The sole dispute before us is whether a court can invalidate Penal Code section 31910(b)(7)(A) on the basis of Civil Code section 3531’s declaration that “[t]he law never requires impossibilities.” We are not asked to consider a constitutional challenge to Penal Code section 31910(b)(7)(A) or an administrative challenge to the Department of Justice’s 2013 certification (see Code Civ. Proc., §§ 1085, 1094.5)….

Where “ ‘[t]he purpose of the statute is plain[, i.e.,] to prevent avoidable delay for too long a period’ ” (id. at p. 374, quoting Christin v. Superior Court (1937) 9 Cal.2d 526, 532), we can adopt “a statutory construction recognizing an implicit . . . exception” in particular circumstances (Lewis, at p. 376). But impossibility does not authorize a court to go beyond interpreting the statute and simply invalidate it altogether. Impossibility, as an aid to statutory interpretation, is akin to the absurdity canon, which counsels courts to “avoid any [statutory] construction that would produce absurd consequences.” (Flannery v. Prentice (2001) 26 Cal.4th 572, 578; see Lewis, at p. 377 [“It would be absurd to attribute to the Legislature an intent to construe the language and underlying purpose . . . so narrowly.”].)…

In sum, the case law recognizes that a statute may contain an implied exception for noncompliance based on impossibility where such an exception reflects a proper understanding of the legislative intent behind the statute. We are not aware of any appellate precedent in California that has invoked Civil Code section 3531 or impossibility of compliance to invalidate a statute itself….

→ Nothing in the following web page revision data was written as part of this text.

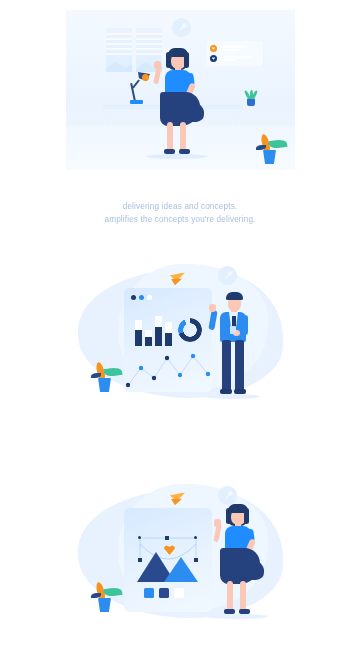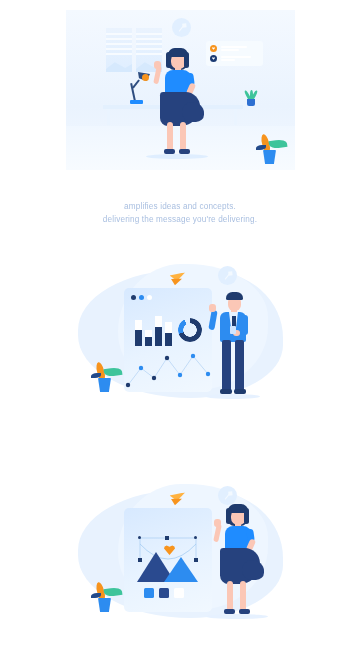--- a/index.html
+++ b/index.html
@@ -260,7 +260,7 @@
   </div>
 
   <div class="caption">
-    <div>amplifies ideas and concepts.</div>
+    <div>delivering ideas and concepts.</div>
     <div>delivering the message you're delivering.</div>
   </div>
 

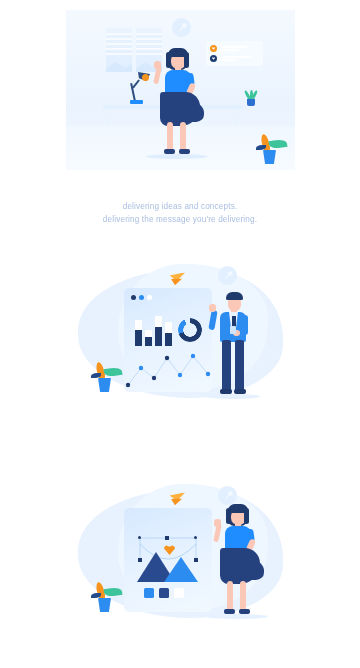--- a/index.html
+++ b/index.html
@@ -261,7 +261,7 @@
 
   <div class="caption">
     <div>delivering ideas and concepts.</div>
-    <div>delivering the message you're delivering.</div>
+    <div>amplifies the concepts you're delivering.</div>
   </div>
 
   <div class="scene" style="top:260px;">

NSSF has not brought a constitutional challenge to the statute, nor has it petitioned for a writ of mandate against the Department of Justice for improperly certifying the availability of dual placement microstamping technology (and we express no view on the merits of those possibilities). Instead, NSSF has invoked the impossibility of compliance as a basis for voiding the statute.

Assuming the CA Supreme Court correctly has state that there was no constitutional challenge to the law, then someone ****ed up big time. I don’t see how this would survive a 2nd Amendment challenge.